Look below for the lines from the one with "(375, 283) none -> [359,284,383,297] OS" to the one with "[62,1060,73,1069] 5. ->", and copy exactly those lines, both ends included.
──────── GIVEN ENTRIES
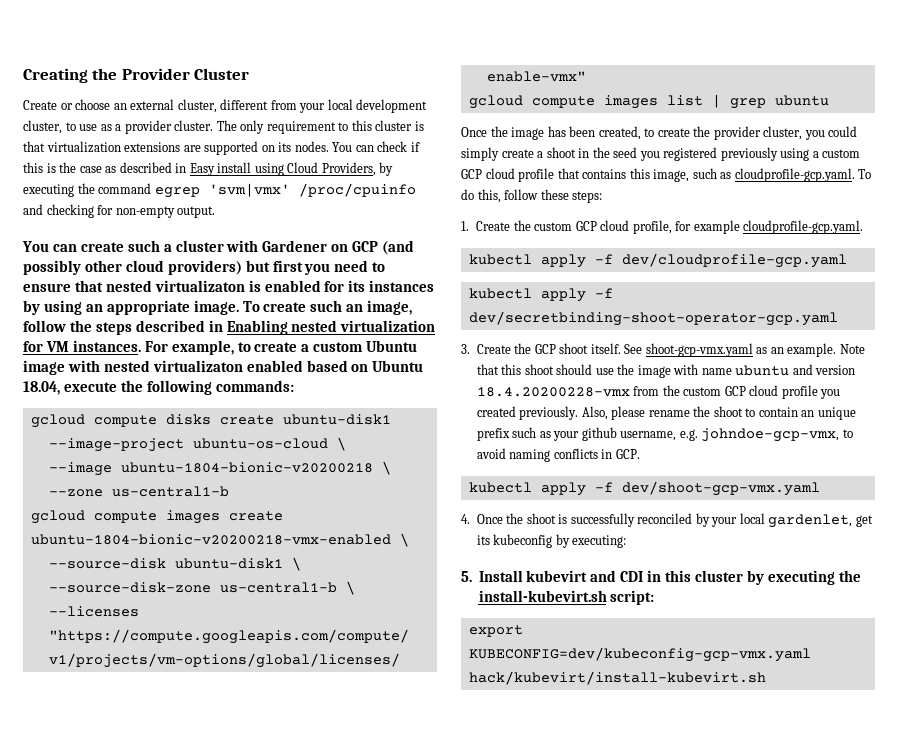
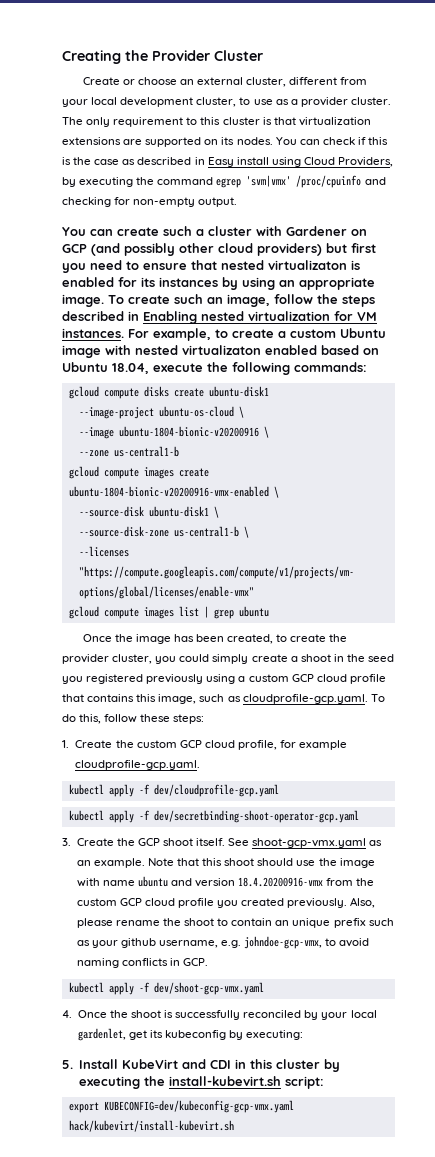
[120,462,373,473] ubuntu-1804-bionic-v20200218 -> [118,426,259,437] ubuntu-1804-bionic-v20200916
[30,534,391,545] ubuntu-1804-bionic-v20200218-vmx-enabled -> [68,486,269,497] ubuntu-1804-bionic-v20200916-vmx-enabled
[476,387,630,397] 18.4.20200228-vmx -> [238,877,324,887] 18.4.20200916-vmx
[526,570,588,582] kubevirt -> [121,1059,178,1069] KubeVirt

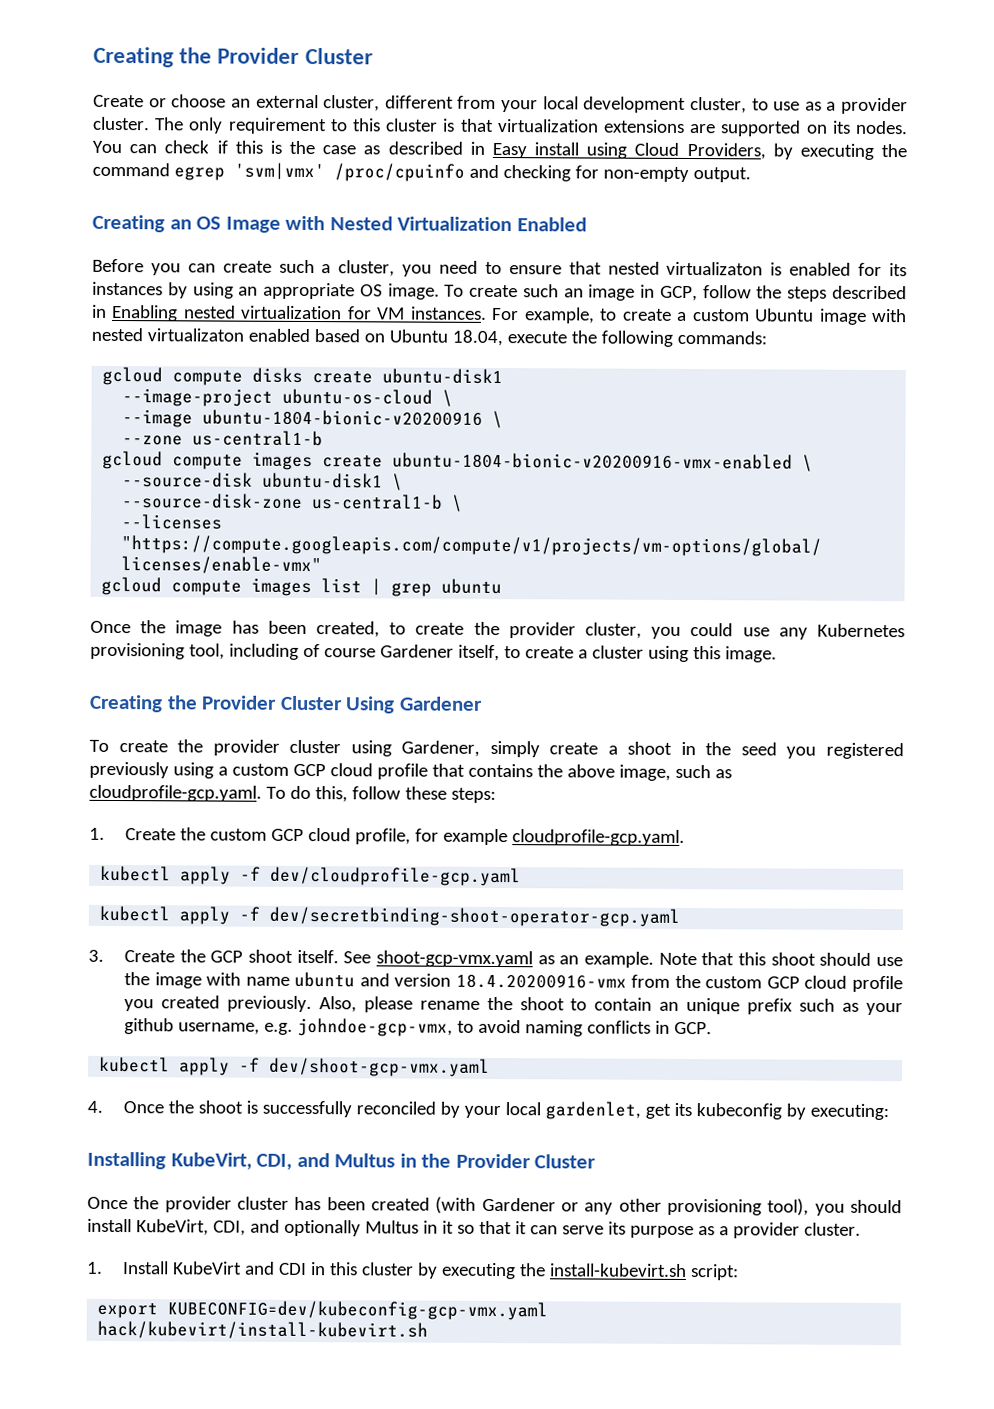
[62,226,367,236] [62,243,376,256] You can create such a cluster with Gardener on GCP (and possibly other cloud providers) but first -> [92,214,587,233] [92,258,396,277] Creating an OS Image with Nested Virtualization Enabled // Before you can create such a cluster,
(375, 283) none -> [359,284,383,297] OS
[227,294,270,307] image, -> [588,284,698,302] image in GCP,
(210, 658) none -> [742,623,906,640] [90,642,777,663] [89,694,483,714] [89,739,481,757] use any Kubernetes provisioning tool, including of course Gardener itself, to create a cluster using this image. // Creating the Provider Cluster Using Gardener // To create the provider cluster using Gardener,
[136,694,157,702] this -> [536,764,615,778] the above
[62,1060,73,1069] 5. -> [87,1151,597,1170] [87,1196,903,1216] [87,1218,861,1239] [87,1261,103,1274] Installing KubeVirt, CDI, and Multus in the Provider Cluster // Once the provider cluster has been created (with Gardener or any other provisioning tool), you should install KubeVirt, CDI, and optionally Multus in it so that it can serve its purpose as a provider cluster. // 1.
────────────────
──────── GIVEN ENTRIES
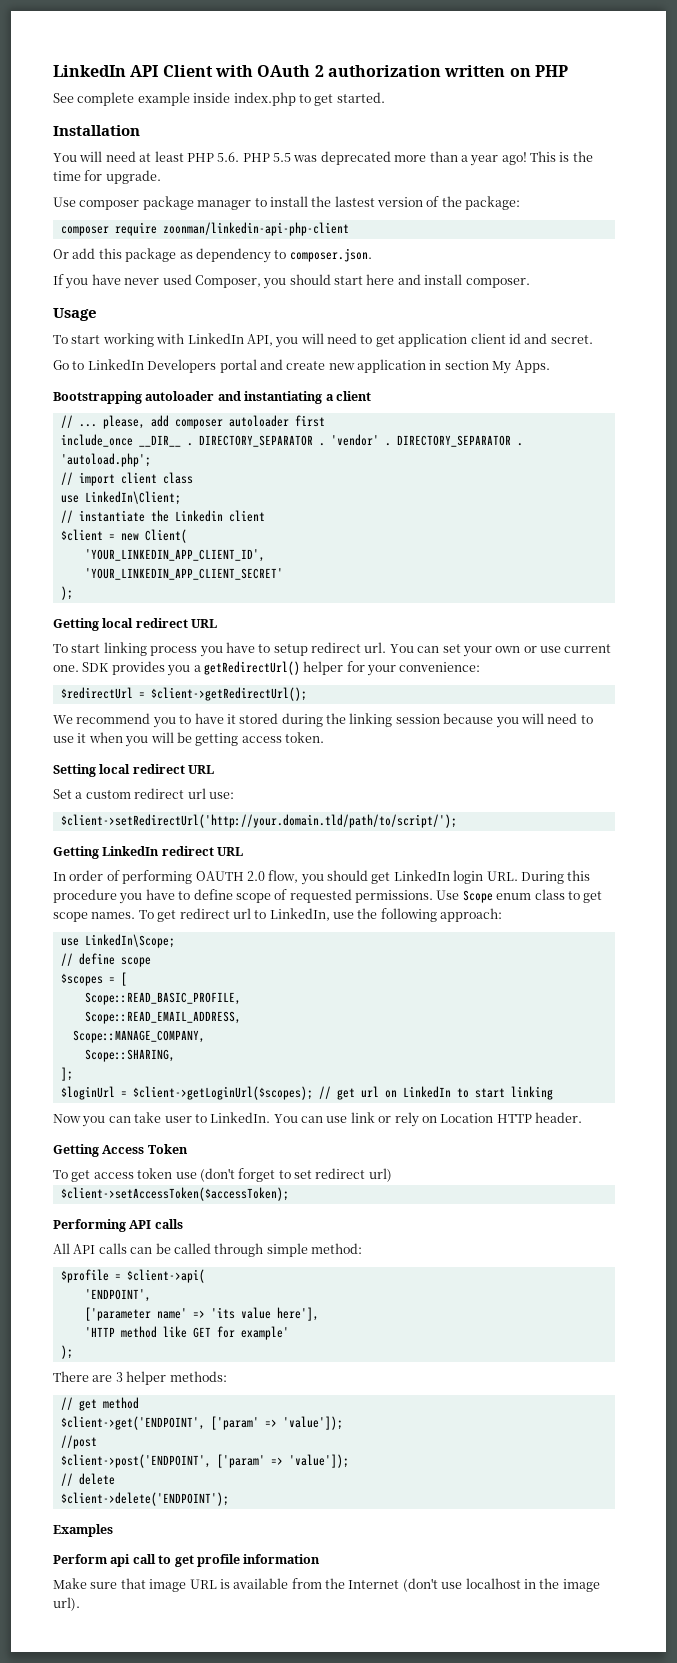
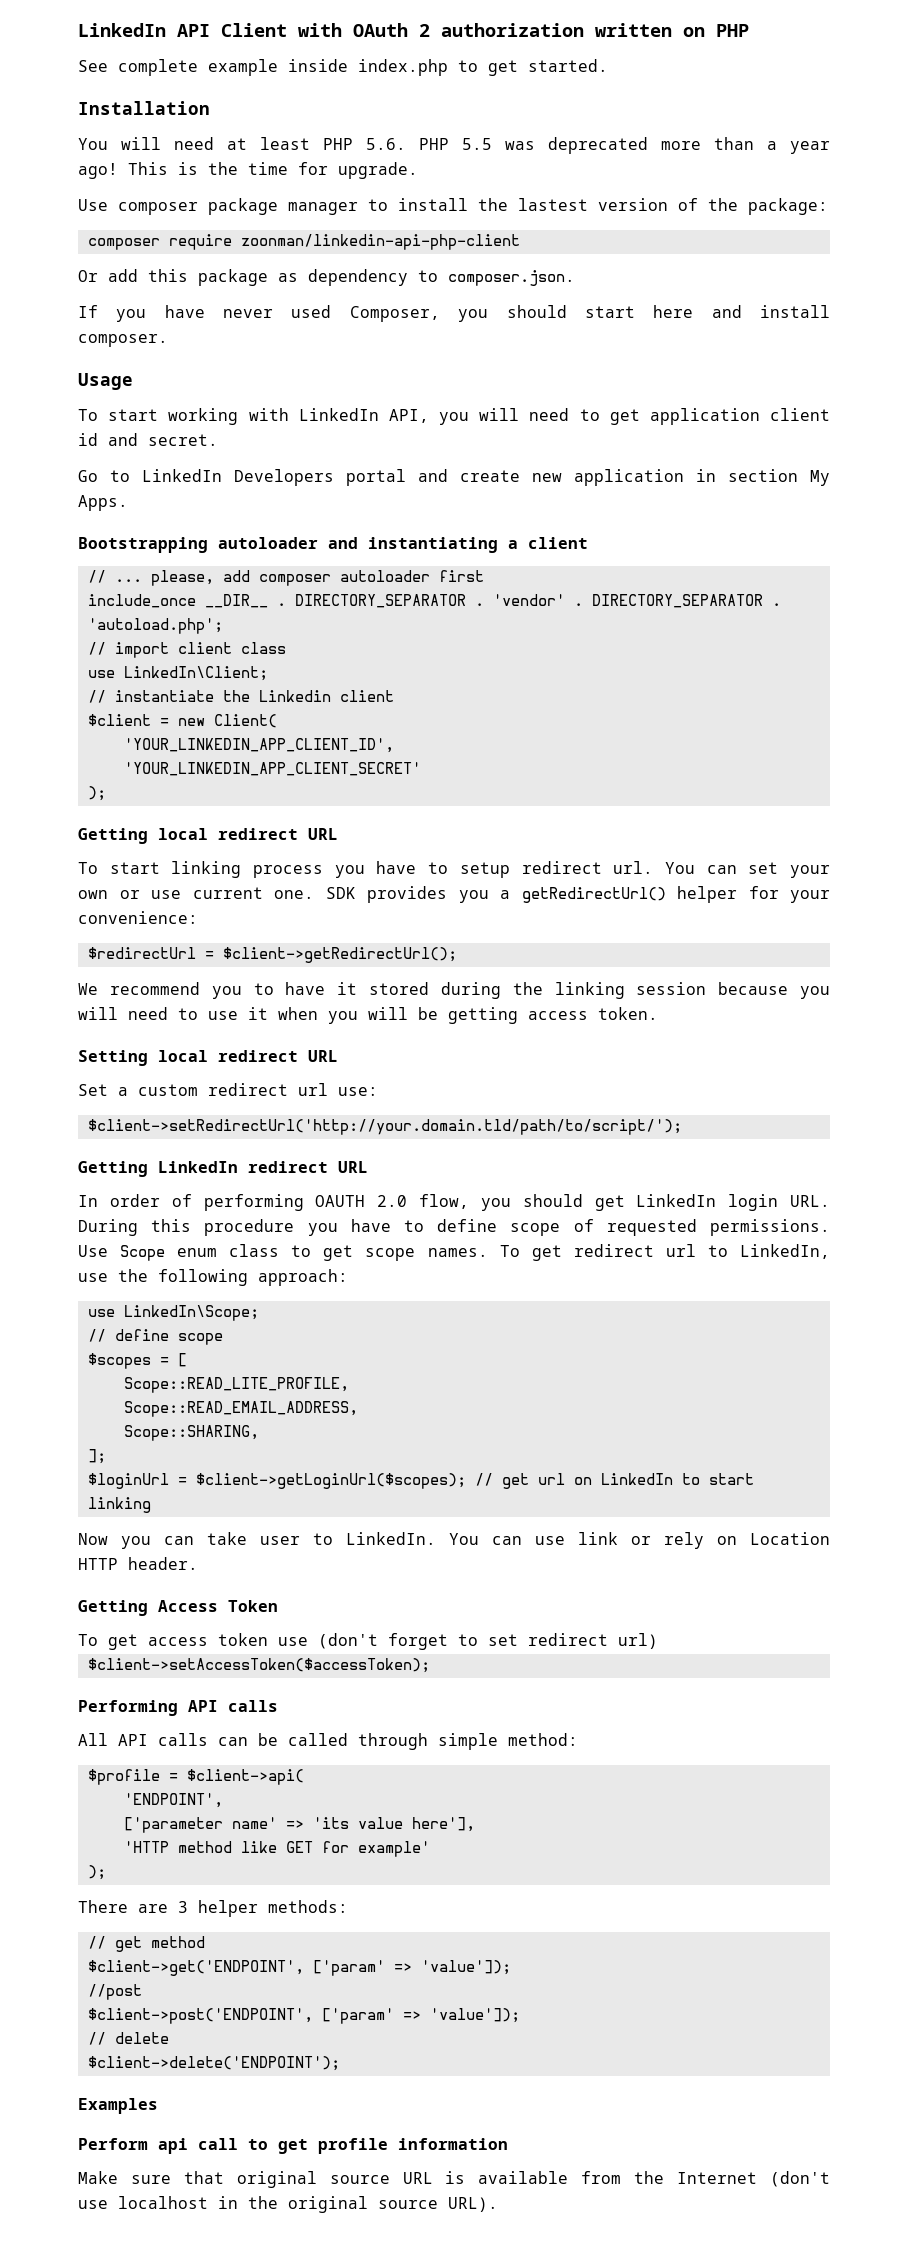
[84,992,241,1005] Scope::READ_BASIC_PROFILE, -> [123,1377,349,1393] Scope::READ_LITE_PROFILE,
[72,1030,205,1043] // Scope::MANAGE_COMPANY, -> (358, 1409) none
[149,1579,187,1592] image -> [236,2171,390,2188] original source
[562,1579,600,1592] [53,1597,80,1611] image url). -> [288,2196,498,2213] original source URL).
────────────────
──────── GIVEN ENTRIES
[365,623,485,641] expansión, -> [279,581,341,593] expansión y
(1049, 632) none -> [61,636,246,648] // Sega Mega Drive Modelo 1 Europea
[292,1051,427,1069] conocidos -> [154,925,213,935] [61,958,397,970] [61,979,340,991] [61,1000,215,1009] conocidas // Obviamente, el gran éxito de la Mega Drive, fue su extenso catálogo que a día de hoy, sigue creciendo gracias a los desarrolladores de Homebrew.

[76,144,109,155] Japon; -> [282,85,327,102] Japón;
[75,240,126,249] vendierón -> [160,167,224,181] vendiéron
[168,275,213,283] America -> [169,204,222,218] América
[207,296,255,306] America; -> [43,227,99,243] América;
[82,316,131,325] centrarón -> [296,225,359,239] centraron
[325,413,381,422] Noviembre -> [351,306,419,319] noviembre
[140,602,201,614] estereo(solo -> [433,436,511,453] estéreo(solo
────────────────
WORKED SOLUTION:
(375, 283) none -> [359,284,383,297] OS
[227,294,270,307] image, -> [588,284,698,302] image in GCP,
(210, 658) none -> [742,623,906,640] [90,642,777,663] [89,694,483,714] [89,739,481,757] use any Kubernetes provisioning tool, including of course Gardener itself, to create a cluster using this image. // Creating the Provider Cluster Using Gardener // To create the provider cluster using Gardener,
[136,694,157,702] this -> [536,764,615,778] the above
[62,1060,73,1069] 5. -> [87,1151,597,1170] [87,1196,903,1216] [87,1218,861,1239] [87,1261,103,1274] Installing KubeVirt, CDI, and Multus in the Provider Cluster // Once the provider cluster has been created (with Gardener or any other provisioning tool), you should install KubeVirt, CDI, and optionally Multus in it so that it can serve its purpose as a provider cluster. // 1.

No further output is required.